Thanks to my pal Peg, I got to see Coco avant Chanel for free, which is particularly wonderful for a film that I would have paid to see. I have a love/hate relationship with fashion: it can be such a wonderful and practical art, yet so often the practitioners show little imagination when it comes to actually making the body more beautiful.
Not surprisingly, this was a very beautiful film. Audrey Tautou is of course wonderful, but the child they got to play Chanel in the first part of the film was very well chosen: her intense gaze was unnerving. The bitter little orphan grows into a rather prim young woman who is unimpressed by the world and particularly by love. She's ambitious but unfocused; unlike her sister Adrienne (Marie Gillain), who is madly in love with her duke, whom she's convinced will marry her. The sisters work as seamstresses and singers, but Gabrielle (AKA Coco) knows it is a dead end and surprises the baron (Benoît Poelvoorde) who took a shine to her by visiting his palatial country estate. The two eventually achieve a sort of grudging intimacy, that he comes to depend upon while Coco begins to develop her signature style in response to the frivolous frippery of the baron's loutish friends, particularly the dramatic diva who takes a fancy to her straw hats.

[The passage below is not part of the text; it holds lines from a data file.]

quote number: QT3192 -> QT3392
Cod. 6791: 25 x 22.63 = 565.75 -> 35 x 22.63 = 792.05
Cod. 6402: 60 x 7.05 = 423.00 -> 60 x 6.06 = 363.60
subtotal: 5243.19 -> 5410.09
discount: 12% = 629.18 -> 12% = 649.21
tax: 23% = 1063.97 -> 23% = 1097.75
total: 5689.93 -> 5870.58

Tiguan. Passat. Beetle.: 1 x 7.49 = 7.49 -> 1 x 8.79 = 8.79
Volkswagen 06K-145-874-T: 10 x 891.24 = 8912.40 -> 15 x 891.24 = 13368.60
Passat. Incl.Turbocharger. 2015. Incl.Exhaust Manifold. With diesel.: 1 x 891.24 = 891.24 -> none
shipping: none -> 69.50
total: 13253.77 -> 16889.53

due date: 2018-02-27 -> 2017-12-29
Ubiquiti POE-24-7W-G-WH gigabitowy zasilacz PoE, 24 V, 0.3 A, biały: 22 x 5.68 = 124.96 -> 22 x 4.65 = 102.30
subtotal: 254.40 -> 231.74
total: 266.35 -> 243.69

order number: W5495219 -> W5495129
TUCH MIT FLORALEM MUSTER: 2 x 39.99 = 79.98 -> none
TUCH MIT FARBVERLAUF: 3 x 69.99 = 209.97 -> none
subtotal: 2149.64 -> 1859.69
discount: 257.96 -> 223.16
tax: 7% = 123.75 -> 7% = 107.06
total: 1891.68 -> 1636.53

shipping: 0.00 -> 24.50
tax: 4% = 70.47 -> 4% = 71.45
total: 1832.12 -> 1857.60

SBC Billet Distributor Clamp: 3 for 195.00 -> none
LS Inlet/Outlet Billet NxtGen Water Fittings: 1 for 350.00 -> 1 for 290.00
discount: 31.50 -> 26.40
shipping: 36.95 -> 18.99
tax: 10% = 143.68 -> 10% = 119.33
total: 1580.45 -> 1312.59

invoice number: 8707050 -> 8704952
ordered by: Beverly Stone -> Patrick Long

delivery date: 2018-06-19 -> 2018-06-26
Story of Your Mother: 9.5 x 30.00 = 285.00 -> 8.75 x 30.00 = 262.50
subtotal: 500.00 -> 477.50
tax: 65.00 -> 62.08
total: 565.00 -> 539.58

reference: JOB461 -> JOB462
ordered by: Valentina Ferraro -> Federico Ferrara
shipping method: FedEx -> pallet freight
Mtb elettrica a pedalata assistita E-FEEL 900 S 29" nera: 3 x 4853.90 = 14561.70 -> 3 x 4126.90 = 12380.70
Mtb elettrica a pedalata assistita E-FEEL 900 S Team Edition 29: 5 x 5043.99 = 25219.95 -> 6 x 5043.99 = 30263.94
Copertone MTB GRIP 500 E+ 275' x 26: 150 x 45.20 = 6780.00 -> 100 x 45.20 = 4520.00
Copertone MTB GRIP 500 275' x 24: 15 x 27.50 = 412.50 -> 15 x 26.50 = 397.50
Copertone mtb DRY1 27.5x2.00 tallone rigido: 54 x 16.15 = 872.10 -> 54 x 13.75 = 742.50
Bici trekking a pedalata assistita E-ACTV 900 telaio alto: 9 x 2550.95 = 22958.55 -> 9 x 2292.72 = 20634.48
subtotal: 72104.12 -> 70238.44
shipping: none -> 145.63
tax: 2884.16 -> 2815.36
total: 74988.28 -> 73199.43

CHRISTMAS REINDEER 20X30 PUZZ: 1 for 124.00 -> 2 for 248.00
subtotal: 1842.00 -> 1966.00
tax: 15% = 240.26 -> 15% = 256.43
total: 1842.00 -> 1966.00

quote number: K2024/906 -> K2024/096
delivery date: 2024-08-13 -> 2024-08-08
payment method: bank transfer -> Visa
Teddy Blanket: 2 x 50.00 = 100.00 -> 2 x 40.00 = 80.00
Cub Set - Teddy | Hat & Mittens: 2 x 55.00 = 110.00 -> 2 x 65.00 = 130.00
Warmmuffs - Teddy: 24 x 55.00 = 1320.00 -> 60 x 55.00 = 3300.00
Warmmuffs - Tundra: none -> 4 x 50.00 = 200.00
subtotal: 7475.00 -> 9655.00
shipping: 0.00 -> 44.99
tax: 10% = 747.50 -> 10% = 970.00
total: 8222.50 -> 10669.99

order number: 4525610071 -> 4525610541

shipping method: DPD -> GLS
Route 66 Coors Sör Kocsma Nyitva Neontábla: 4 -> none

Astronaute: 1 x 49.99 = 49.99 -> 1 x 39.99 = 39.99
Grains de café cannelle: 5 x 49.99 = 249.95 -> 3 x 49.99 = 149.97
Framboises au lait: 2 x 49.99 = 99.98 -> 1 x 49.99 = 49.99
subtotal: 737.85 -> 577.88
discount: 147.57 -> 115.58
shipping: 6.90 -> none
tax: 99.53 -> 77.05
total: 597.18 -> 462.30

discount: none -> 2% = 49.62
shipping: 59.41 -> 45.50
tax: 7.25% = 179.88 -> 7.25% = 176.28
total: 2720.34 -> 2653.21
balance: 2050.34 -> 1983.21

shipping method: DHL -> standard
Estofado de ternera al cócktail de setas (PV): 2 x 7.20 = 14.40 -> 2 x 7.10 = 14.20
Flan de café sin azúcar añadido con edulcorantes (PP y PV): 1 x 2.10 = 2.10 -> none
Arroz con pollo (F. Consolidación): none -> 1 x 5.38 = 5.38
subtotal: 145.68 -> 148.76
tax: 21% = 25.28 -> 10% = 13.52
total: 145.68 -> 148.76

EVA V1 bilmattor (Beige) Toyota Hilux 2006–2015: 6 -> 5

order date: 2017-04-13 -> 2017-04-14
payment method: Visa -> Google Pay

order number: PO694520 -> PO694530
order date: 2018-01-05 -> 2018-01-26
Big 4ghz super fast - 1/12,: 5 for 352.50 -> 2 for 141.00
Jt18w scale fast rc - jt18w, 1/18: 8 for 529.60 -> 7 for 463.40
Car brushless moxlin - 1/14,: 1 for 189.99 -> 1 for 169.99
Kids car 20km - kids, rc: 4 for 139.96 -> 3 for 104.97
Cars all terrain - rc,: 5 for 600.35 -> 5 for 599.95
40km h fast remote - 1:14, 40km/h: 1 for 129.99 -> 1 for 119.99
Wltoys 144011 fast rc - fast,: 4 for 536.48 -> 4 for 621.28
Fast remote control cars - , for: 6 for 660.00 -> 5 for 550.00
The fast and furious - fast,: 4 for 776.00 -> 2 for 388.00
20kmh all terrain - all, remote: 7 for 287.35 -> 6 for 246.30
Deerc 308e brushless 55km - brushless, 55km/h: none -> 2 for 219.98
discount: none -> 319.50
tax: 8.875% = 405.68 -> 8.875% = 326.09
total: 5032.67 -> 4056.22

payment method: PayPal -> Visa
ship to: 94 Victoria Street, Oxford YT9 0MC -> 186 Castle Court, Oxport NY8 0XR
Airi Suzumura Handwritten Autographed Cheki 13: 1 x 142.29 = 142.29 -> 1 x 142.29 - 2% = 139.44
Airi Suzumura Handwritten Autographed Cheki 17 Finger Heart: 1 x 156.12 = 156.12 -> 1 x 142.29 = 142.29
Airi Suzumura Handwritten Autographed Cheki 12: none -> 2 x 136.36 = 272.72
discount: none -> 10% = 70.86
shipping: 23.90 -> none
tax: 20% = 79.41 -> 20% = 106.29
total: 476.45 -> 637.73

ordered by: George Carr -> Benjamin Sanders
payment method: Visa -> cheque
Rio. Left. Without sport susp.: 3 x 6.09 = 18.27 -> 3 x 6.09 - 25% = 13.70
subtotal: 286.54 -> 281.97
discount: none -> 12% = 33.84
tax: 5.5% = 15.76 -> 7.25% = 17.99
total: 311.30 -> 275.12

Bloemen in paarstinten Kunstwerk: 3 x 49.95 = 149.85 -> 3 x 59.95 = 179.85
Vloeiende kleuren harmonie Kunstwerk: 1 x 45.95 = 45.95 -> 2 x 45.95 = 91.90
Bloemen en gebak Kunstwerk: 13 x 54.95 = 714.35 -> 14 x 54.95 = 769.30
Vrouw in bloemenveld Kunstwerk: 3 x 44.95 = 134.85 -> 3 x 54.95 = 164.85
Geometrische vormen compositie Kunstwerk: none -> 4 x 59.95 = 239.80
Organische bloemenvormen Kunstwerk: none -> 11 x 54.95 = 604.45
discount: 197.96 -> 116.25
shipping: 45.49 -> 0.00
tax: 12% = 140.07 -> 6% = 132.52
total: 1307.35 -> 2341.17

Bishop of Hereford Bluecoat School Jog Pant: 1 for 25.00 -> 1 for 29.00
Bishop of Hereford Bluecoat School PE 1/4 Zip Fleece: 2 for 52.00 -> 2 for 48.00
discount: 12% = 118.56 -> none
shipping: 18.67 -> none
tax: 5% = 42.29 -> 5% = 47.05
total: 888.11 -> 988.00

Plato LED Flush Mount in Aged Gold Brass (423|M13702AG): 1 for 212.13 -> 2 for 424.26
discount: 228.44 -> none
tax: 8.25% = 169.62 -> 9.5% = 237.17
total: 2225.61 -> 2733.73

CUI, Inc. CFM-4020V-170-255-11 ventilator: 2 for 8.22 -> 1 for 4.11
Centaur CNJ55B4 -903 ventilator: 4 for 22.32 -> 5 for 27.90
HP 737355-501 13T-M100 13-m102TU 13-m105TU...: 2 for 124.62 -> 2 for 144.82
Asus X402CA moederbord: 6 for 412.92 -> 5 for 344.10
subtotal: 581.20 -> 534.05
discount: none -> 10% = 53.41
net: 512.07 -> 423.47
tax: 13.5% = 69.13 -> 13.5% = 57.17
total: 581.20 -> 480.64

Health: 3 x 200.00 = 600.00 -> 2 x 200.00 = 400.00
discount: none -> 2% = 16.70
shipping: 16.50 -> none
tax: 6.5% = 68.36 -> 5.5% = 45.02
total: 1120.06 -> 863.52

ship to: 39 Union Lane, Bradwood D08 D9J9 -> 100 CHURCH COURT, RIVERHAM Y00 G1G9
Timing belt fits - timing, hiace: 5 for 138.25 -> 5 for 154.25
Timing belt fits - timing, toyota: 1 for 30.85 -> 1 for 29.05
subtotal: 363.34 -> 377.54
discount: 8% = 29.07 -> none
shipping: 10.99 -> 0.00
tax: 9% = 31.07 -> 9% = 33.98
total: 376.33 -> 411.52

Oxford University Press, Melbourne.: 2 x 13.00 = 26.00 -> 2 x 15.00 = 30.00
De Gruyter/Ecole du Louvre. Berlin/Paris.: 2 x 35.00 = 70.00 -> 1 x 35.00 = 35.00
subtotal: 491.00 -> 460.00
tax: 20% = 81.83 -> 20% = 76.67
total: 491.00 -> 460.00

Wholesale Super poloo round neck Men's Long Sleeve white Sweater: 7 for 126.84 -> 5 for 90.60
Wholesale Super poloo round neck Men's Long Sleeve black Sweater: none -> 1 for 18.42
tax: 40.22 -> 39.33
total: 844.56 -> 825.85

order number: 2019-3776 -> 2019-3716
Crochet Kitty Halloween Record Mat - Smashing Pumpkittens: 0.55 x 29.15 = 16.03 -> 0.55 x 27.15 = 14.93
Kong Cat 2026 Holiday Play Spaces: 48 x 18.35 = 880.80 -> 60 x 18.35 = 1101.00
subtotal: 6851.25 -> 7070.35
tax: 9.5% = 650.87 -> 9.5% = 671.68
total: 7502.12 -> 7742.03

Everything changes when the hard-nosed Coco falls for Boy Capel, but in the end, it is her ambition that sustains her -- and that's the best thing about the film. While it tries to shoehorn this love affair into providing the impetus for Chanel's eventual triumph, what comes through clearly is that she was someone with vision and ambition who followed them both unapologetically. It's rare yet to see a film that shows a woman as ambitious without having to soften it somehow and make her more "acceptable" somehow. While the weird telescoping of time that ends the film made us both go "wha?!", in the end the gorgeous look of it, Tautou's and the other fine performances and the unapologetic ambition of Chanel made the film worthwhile.